Because of her math and science skills, Campbell was encouraged to become an engineer in high school, even though she thought she wanted to teach.

“In high school, I was involved in a camp for women in engineering, but it was very late for me to decide what I wanted to do,” Campbell said. “My parents said, ‘Do what makes you happy.'”

She noted that at no time did she feel thwarted in pursuit of her career because she was female.

And though it is unusual to talk to women who faced outright discrimination in their field, it is not unusual to come across ones who had to press hard for recognition.

Dickerson and Campbell do not have to look far for a stellar example of where ability and determination can land them.

Susan Olgrotte, 44, is an Iowa State mechanical engineering graduate. In 2000, she became the first female partner in the 113-year history of Brooks Borg Skiles Architecture Engineering LLP of Des Moines.

Olgrotte is engaging and driven. She says she probably owns more power tools than most women in the Des Moines area. You get the impression that if she ever were shunned by male cohorts, she could easily overcome the slight.

She points out that in high school, she was the only girl in her physics class. “That was just a prelude to what it was like in college,” she said.

A couple of college professors were less than supportive.

“I didn’t put a lot of stock in that,” she said. “I’m going to do what I’m going to do, and nobody’s going to talk me out of it.” And she never had a class with the other two women who were in the mechanical engineering department when she attended Iowa State.

On the other hand, when Brooks Borg Skiles advertised for an engineer in 1989, shortly after she had received her master of business administration degree from the University of Iowa, she landed the job with little problem.

Olgrotte found herself in rarefied air. She points out that only 5 percent of mechanical engineers in the country share her specialty of designing commercial structures. Because Des Moines was bustling with construction early in her career, she also could observe her male counterparts to see what types of assignments they were getting and thereby establish a benchmark for whether she was getting similar work from her employer.
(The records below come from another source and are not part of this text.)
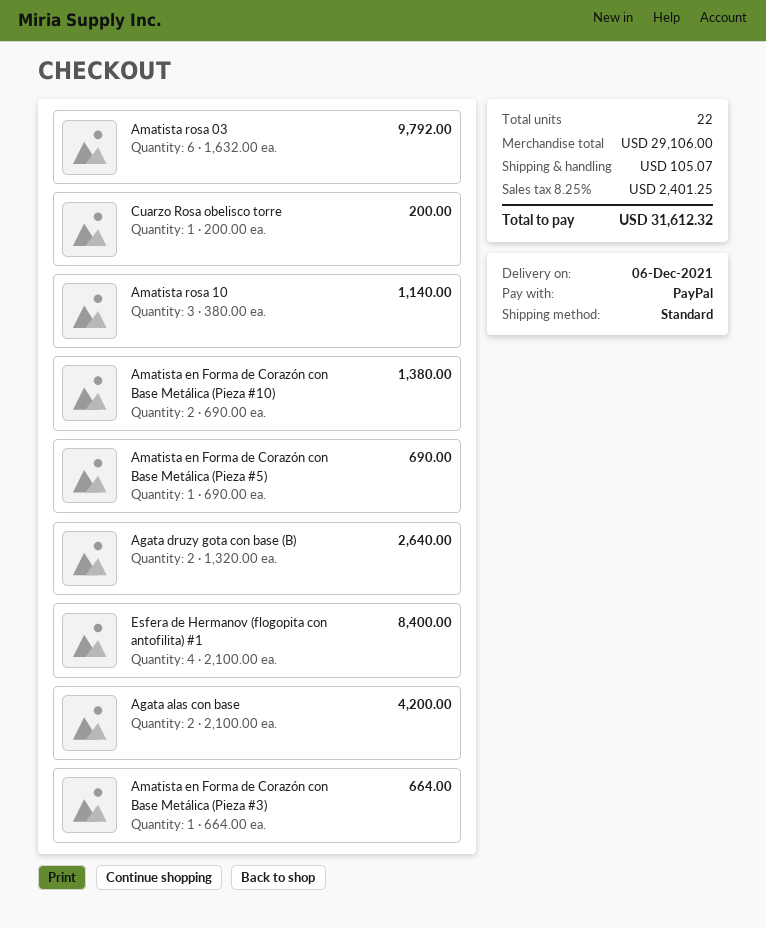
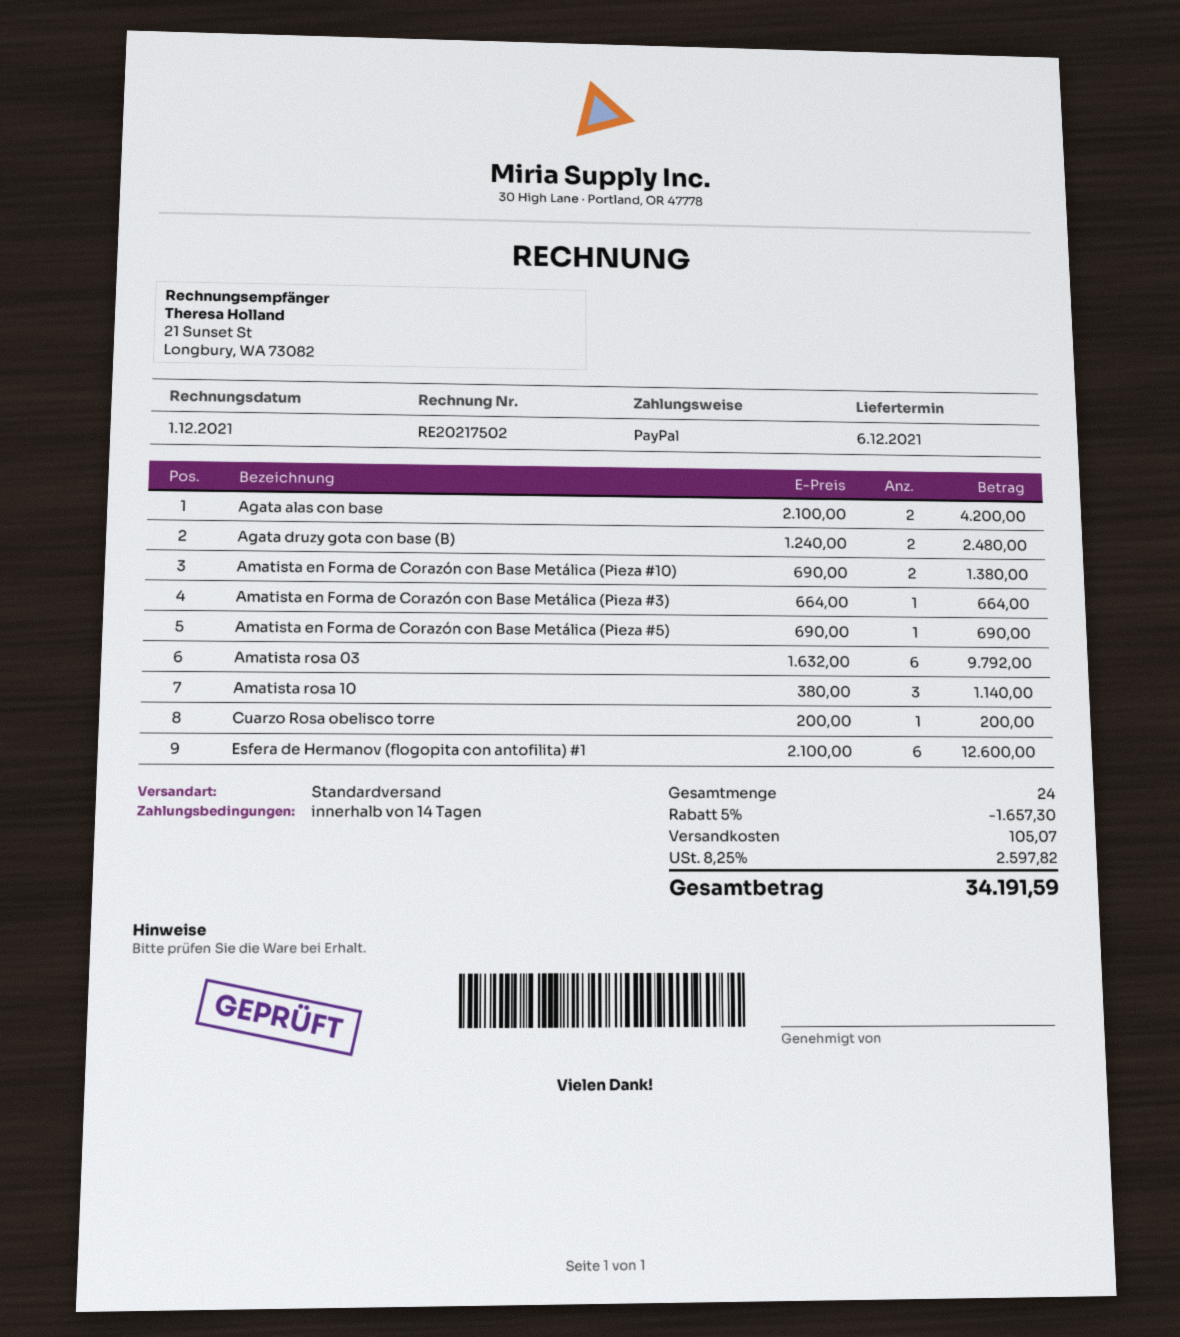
Agata druzy gota con base (B): 2 x 1320.00 = 2640.00 -> 2 x 1240.00 = 2480.00
Esfera de Hermanov (flogopita con antofilita) #1: 4 x 2100.00 = 8400.00 -> 6 x 2100.00 = 12600.00
total quantity: 22 -> 24
discount: none -> 5% = 1657.30
tax: 8.25% = 2401.25 -> 8.25% = 2597.82
total: 31612.32 -> 34191.59

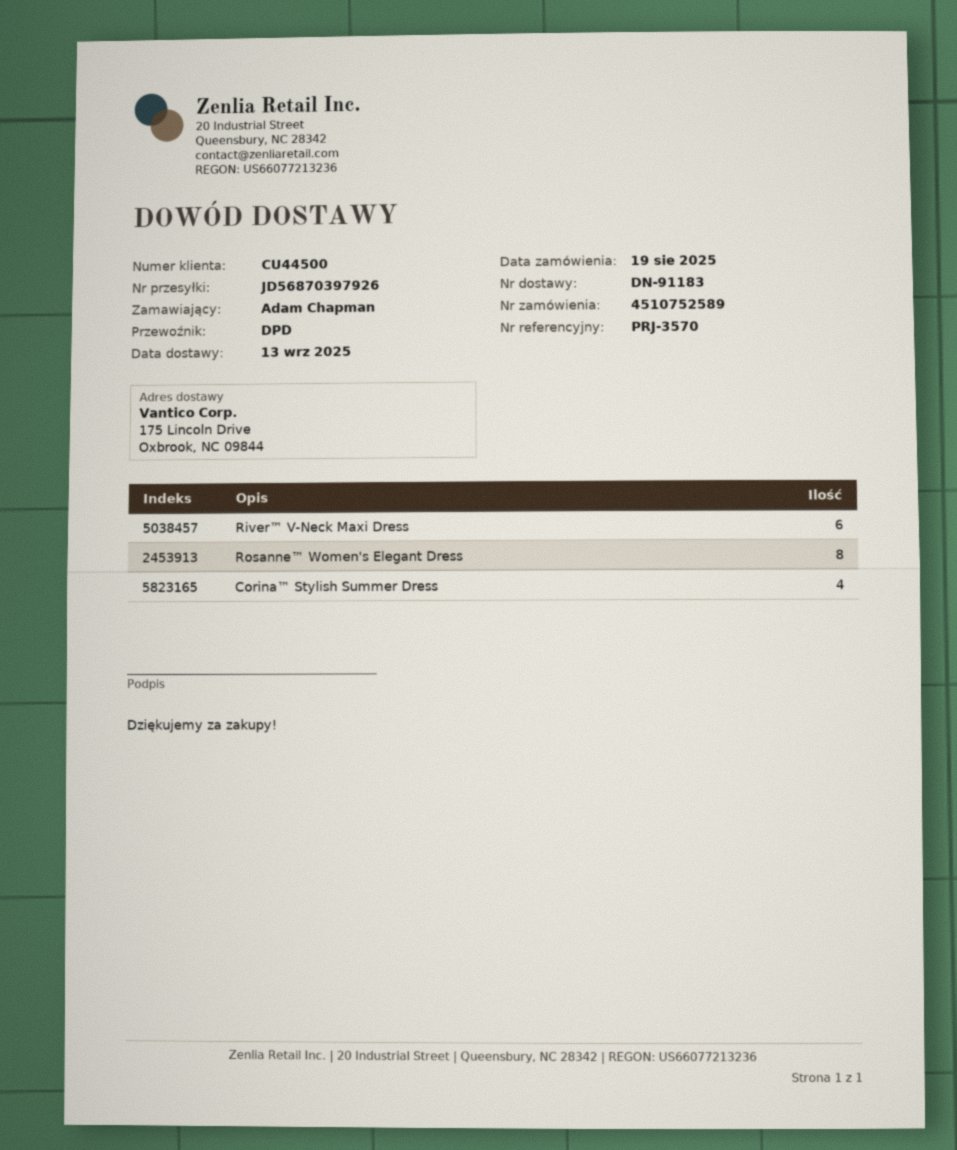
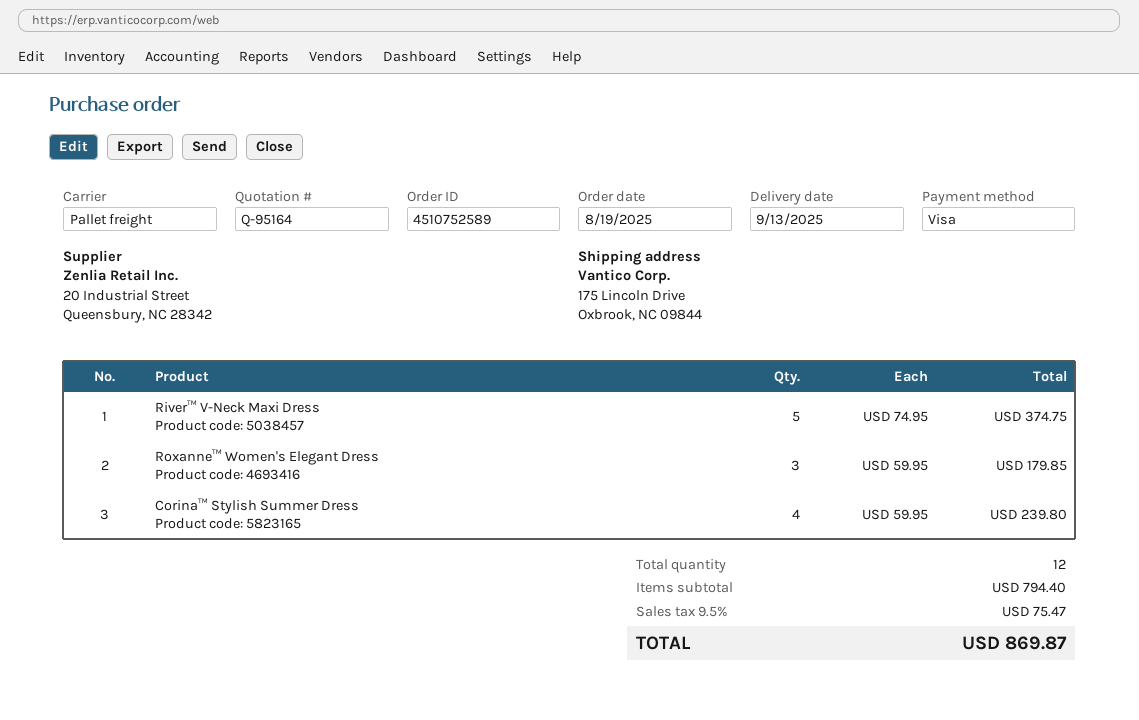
shipping method: DPD -> pallet freight
River™ V-Neck Maxi Dress: 6 -> 5
Rosanne™ Women's Elegant Dress: 8 -> none
Roxanne™ Women's Elegant Dress: none -> 3

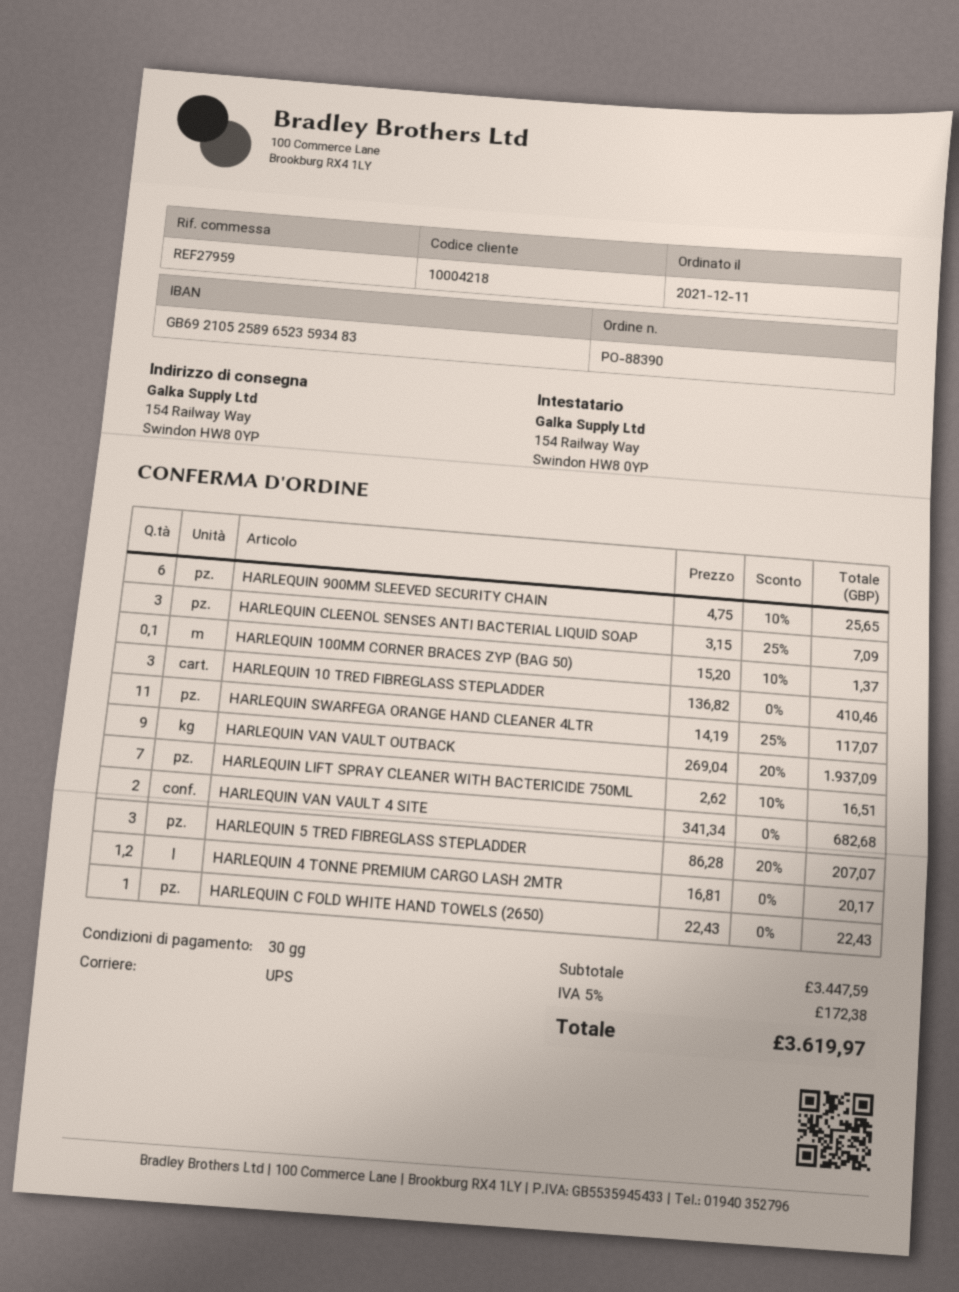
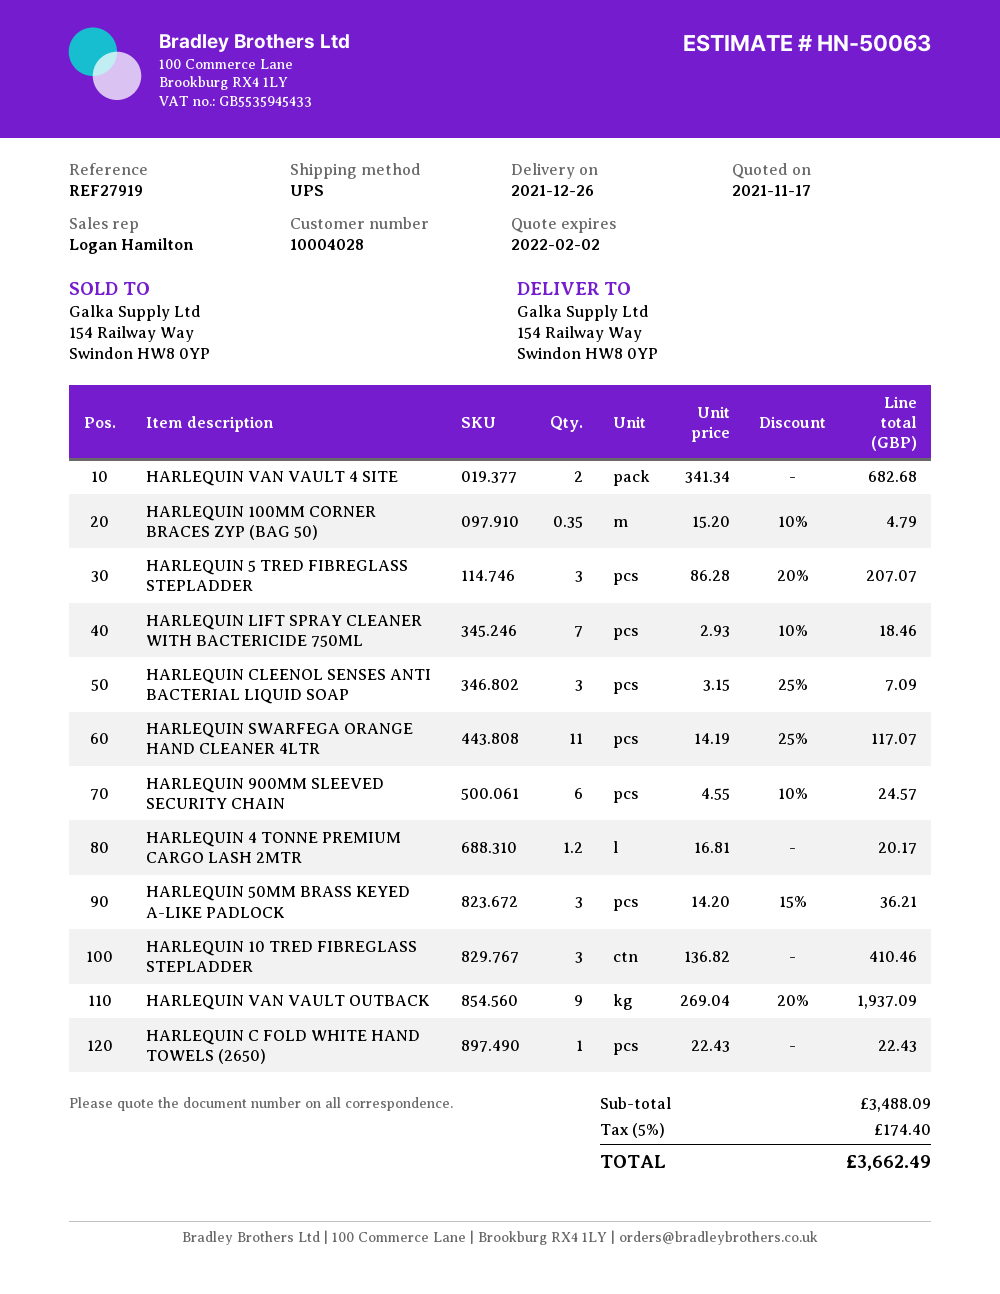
customer number: 10004218 -> 10004028
reference: REF27959 -> REF27919
HARLEQUIN 900MM SLEEVED SECURITY CHAIN: 6 x 4.75 - 10% = 25.65 -> 6 x 4.55 - 10% = 24.57
HARLEQUIN 100MM CORNER BRACES ZYP (BAG 50): 0.1 x 15.20 - 10% = 1.37 -> 0.35 x 15.20 - 10% = 4.79
HARLEQUIN LIFT SPRAY CLEANER WITH BACTERICIDE 750ML: 7 x 2.62 - 10% = 16.51 -> 7 x 2.93 - 10% = 18.46
HARLEQUIN 50MM BRASS KEYED A-LIKE PADLOCK: none -> 3 x 14.20 - 15% = 36.21
subtotal: 3447.59 -> 3488.09
tax: 5% = 172.38 -> 5% = 174.40
total: 3619.97 -> 3662.49

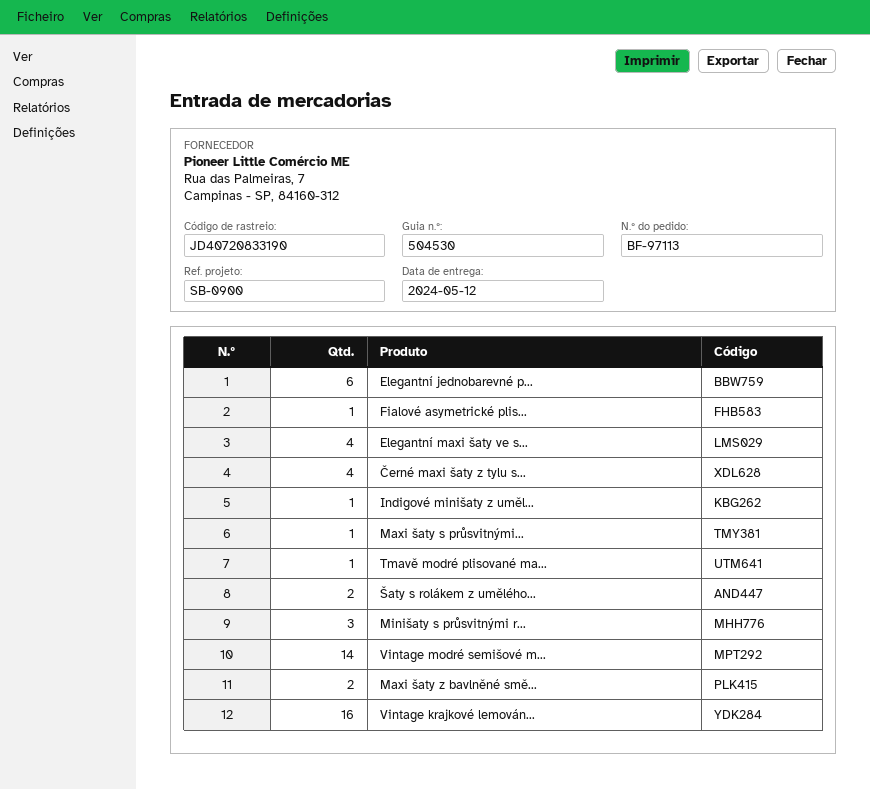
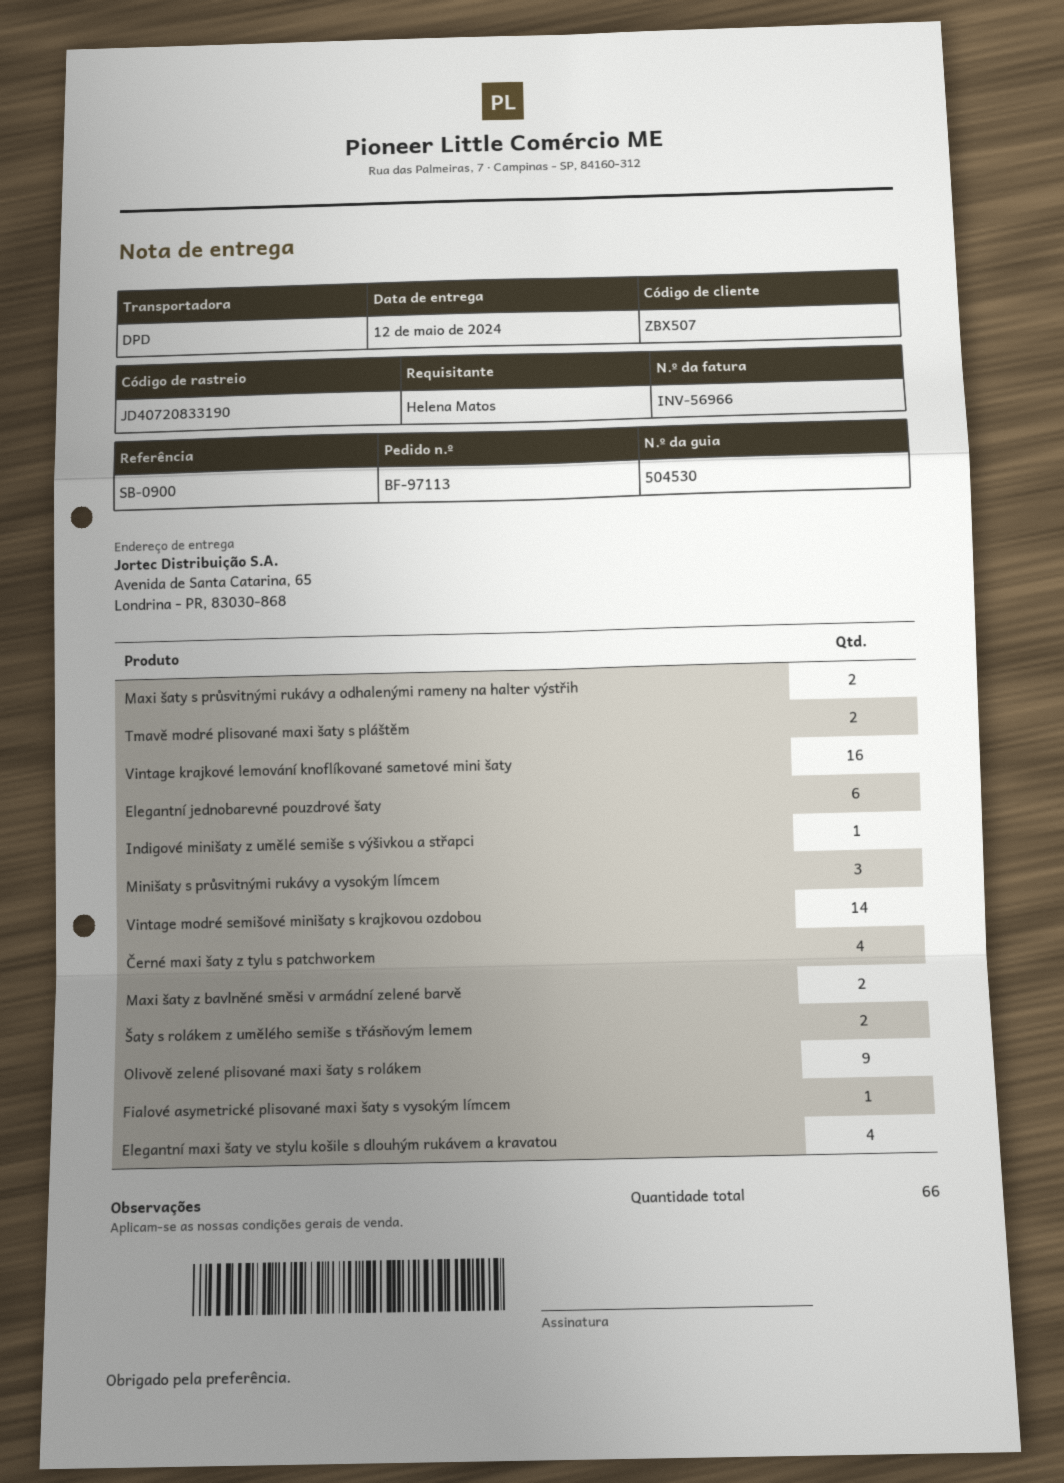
Maxi šaty s průsvitnými...: 1 -> 2
Tmavě modré plisované ma...: 1 -> 2
Olivově zelené plisované maxi šaty s rolákem: none -> 9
“As a supervisor now, I have more appreciation for when my engineers come to me and say, ‘I would like to have more experience in this area,'” she said.

Olgrotte has prevailed in her field, yet she is one of just two female engineers at Brooks Borg Skiles. The company, with 27 employees, has five female architects.

She also is quick to point out that whether male or female, there is a shortage of engineers. Her company has had a position open for two years for an experienced structural engineer.

Holly Elbert, 29, is the other female engineer at Brooks Borg Skiles. She has been with the firm for six months. She was the only female engineer at her previous employer.

Elbert is very much involved with mentoring young people who might have an interest in engineering.

She teaches an eight- to 10-week course at Des Moines area high schools in which she guides students through a design project as part of the Architects Construction and Engineering (ACE) program. She also teaches a class in engineering for gifted and talented middle school students.

Olgrotte is proud of the work Elbert does in guiding young people, male and female, into the profession. She hopes at least some of those young people turn out to be women who are not afraid to pursue their dreams.

“I would like to see more women in engineering because it would make it seem less mysterious, and it’s not that mysterious,” she said.